You can find my benchmarking code available here.
The Challenge
Let's say that you have a hash (aka
dictionary
aka
map
aka associative array;
something with key/value
pairs) representing configuration for your system.
At runtime, let's assume that your application only needs access to a small
number of these configuration items to handle a given request.
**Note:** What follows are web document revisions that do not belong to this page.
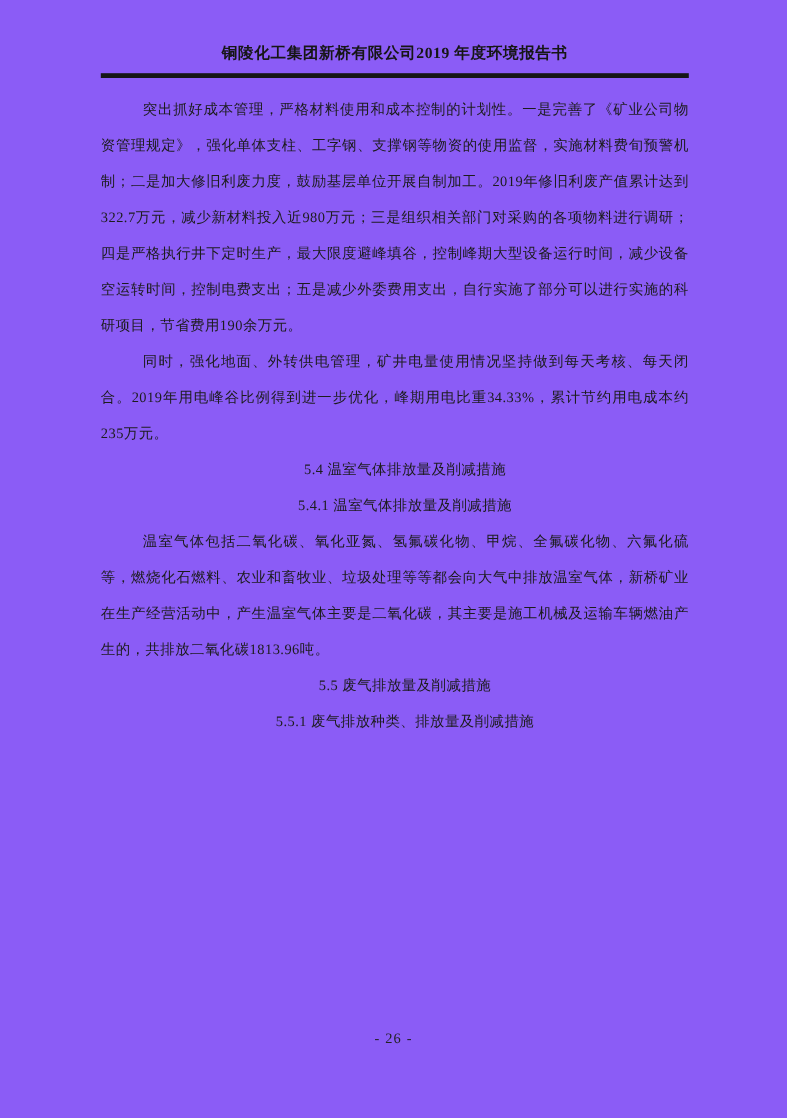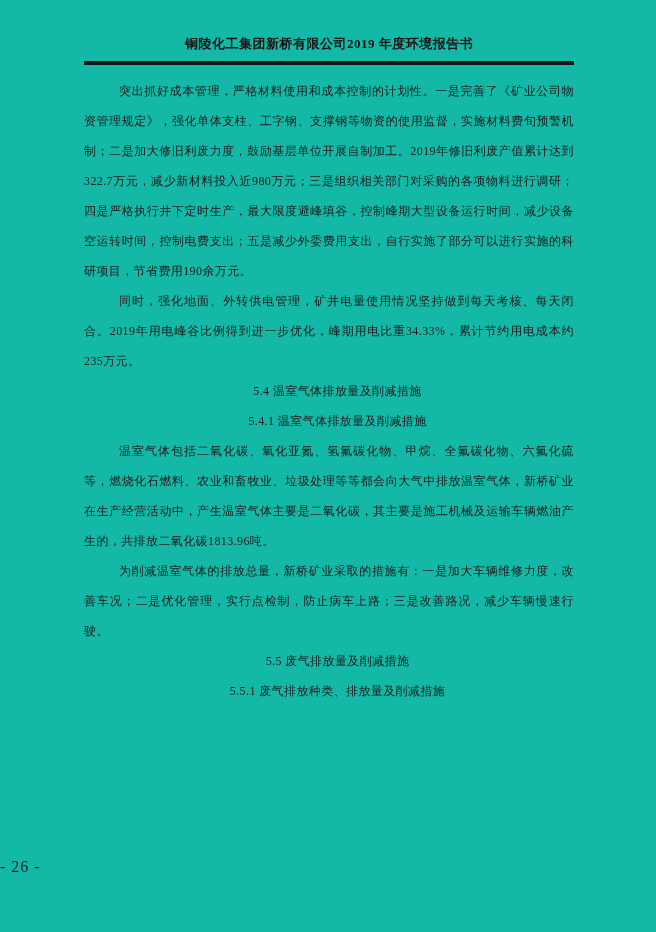"铜陵化工集团新桥有限公司2019 年度环境报告书" .page { background: #14b8a6 -> #8b5cf6 }
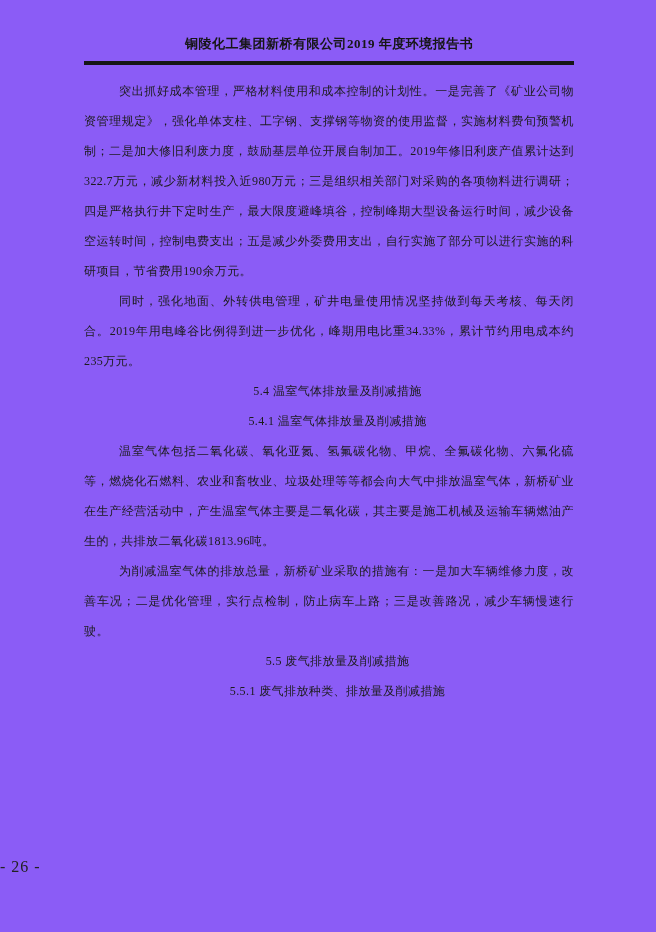"为削减温室气体的排放总量，新桥矿业采取的措施有：一是加大车辆维修力度，改善车况；" p.para { html: <p>为削减温室气体的排放总量，新桥矿业采取的措施有：一是加大车辆维修力度，改善车况；二是优化管理，实行点检制，防止病车上路；三是改善路况，减少车辆慢速行驶。</p> -> none }
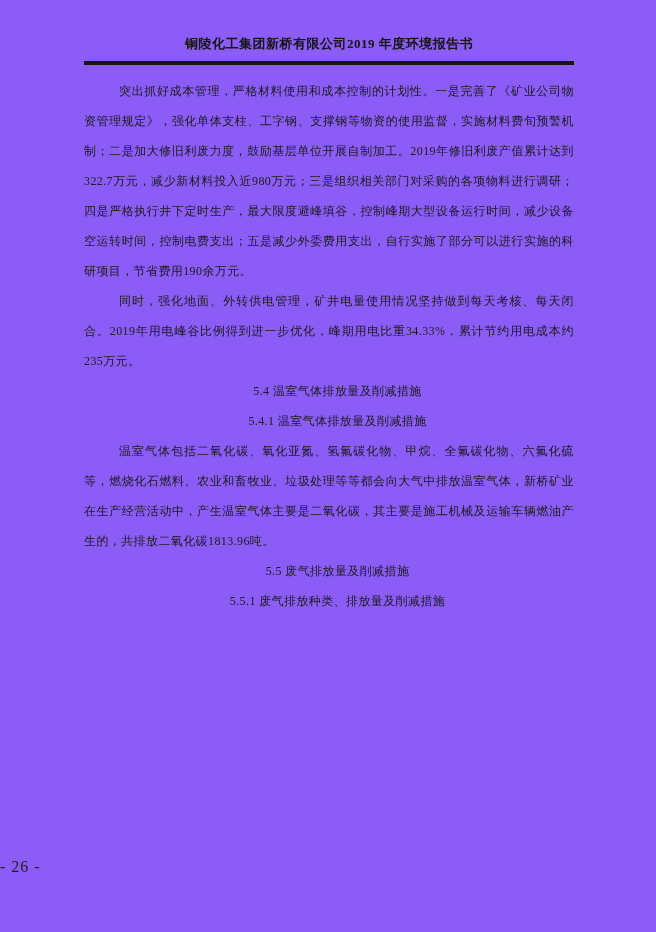"- 26 -" .footer { font-size: 16px -> 12px; text-align: left -> center }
Let's also say that this hash can get pretty large; some users have very complex
configurations.
{
"setting_1": "value 1",
"setting_2": "value 2",
/* ... */
"setting_10000": "value 10000",
}
A common way of storing this configuration is in a
JSON file. JSON is really simple to use for this
type of problem. Just use something like JSON.parse
to parse your file, and do a lookup
for whatever key you want:
config_data = File.read("config.json")
config = JSON.parse(config_data)
puts config["setting_500"]
# => "value 500"
Awesome, what's the problem?
Assuming that we just want to fetch a small number of items from this
configuration, there are a few problems here:
- We have to load the entire file into memory
- We then have to parse the entire file to get our hash object. This involves
inserting every item in configuration into a new hash object, which is an O(n) operation.
If our configuration is quite large, then the parsing & hash construction time
will be far greater than our lookup time.
$ ruby benchmark.rb -f json -s hash
Calculating -------------------------------------
load 829.185 (±30.0%) i/s (1.21 ms/i)
parse 24.779 (± 8.1%) i/s (40.36 ms/i)
get_key 4.242M (± 3.7%) i/s (235.72 ns/i)
load/parse/get_key 22.561 (± 8.9%) i/s (44.32 ms/i)
(I've removed some superfluous information from the output snippets here in the
interests of clarity; the number I'm paying attention to is the time per
iteration represented in the last column.)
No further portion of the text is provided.